(Version difference data)
⁂

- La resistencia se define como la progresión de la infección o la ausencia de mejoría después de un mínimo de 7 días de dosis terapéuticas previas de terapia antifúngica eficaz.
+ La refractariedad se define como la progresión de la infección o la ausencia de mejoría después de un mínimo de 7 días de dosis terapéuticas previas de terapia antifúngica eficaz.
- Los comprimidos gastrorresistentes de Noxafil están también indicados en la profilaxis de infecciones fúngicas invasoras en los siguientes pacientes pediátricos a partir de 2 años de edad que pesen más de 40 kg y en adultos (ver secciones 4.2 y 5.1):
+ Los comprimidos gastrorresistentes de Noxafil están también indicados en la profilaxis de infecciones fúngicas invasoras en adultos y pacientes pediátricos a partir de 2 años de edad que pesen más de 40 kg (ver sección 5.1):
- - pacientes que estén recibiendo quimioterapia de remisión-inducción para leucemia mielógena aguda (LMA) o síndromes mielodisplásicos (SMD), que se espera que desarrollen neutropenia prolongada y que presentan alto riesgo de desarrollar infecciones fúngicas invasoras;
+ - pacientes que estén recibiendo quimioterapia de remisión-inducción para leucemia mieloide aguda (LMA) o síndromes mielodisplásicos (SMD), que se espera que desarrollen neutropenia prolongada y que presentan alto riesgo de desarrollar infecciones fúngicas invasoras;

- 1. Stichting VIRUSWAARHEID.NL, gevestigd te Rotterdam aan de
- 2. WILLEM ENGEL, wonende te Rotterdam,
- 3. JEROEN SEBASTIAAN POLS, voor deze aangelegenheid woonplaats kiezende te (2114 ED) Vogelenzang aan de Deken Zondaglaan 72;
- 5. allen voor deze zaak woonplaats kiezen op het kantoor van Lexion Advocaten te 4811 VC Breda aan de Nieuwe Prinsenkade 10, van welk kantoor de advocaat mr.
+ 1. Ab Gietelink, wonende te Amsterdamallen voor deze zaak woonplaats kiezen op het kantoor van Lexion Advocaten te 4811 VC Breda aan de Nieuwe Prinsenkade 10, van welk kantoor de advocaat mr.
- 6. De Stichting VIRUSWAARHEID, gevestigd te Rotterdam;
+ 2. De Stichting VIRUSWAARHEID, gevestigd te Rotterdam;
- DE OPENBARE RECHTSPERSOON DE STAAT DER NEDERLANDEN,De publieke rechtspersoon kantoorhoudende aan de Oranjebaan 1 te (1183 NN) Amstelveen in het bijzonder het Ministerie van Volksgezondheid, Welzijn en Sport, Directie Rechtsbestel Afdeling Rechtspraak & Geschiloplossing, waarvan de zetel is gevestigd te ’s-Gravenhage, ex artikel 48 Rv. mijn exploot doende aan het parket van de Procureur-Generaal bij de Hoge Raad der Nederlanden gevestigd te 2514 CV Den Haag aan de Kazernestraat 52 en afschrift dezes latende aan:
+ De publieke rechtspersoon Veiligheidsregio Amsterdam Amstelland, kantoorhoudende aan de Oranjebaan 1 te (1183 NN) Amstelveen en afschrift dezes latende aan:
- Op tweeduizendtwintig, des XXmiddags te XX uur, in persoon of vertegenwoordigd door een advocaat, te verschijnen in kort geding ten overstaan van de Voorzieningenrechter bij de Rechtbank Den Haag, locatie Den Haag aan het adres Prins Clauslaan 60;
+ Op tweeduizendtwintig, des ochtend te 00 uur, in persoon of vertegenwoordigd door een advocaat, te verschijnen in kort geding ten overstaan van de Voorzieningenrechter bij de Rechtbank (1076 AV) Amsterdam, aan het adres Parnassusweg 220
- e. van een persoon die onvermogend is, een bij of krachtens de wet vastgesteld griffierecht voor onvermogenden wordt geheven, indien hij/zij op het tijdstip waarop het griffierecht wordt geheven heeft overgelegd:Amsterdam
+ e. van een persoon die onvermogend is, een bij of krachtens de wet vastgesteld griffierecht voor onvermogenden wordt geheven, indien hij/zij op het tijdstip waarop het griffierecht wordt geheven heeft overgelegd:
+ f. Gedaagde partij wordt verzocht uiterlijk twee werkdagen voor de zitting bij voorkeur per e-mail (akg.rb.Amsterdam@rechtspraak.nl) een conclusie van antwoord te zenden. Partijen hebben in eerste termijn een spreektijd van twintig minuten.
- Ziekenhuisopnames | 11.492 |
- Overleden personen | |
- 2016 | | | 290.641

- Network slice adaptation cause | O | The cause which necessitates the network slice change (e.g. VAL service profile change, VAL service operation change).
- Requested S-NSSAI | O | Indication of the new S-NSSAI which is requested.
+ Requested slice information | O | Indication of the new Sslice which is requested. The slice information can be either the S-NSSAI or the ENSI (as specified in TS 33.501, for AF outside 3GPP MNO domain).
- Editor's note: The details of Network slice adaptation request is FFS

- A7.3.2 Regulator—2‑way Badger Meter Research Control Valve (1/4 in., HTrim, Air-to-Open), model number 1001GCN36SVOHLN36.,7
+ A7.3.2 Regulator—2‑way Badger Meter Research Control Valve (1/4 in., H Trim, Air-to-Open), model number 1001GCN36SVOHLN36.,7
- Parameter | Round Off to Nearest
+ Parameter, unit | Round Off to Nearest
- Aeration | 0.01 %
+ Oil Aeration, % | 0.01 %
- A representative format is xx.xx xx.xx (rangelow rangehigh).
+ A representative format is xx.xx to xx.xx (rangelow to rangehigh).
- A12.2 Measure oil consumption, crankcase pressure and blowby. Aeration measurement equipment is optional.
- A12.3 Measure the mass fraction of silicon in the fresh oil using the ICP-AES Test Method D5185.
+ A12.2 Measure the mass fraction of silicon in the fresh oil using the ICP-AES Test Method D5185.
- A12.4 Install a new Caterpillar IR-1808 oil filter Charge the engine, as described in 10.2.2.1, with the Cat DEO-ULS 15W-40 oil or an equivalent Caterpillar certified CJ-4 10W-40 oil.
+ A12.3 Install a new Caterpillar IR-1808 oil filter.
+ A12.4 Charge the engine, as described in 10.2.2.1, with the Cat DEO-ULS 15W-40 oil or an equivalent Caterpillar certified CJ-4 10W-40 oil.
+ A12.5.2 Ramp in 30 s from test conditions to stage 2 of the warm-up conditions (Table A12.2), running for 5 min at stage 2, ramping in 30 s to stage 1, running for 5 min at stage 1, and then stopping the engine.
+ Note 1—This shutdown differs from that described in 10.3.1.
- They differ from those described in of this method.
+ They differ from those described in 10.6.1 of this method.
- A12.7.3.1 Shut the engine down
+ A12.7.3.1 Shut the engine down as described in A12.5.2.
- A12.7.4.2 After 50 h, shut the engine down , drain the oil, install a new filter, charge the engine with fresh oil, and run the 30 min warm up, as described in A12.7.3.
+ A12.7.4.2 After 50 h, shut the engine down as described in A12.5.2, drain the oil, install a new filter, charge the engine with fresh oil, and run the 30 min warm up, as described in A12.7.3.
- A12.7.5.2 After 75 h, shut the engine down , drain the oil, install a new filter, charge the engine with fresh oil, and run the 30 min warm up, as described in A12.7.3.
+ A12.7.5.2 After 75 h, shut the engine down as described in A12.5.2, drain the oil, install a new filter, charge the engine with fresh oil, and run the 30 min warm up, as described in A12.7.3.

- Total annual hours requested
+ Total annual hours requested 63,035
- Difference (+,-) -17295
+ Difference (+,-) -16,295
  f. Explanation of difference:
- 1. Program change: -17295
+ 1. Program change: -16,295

⁂

**What is needed:**
Search the records above for "geding". Copy each line where it is found.

**Result below:**
- Op tweeduizendtwintig, des XXmiddags te XX uur, in persoon of vertegenwoordigd door een advocaat, te verschijnen in kort geding ten overstaan van de Voorzieningenrechter bij de Rechtbank Den Haag, locatie Den Haag aan het adres Prins Clauslaan 60;
+ Op tweeduizendtwintig, des ochtend te 00 uur, in persoon of vertegenwoordigd door een advocaat, te verschijnen in kort geding ten overstaan van de Voorzieningenrechter bij de Rechtbank (1076 AV) Amsterdam, aan het adres Parnassusweg 220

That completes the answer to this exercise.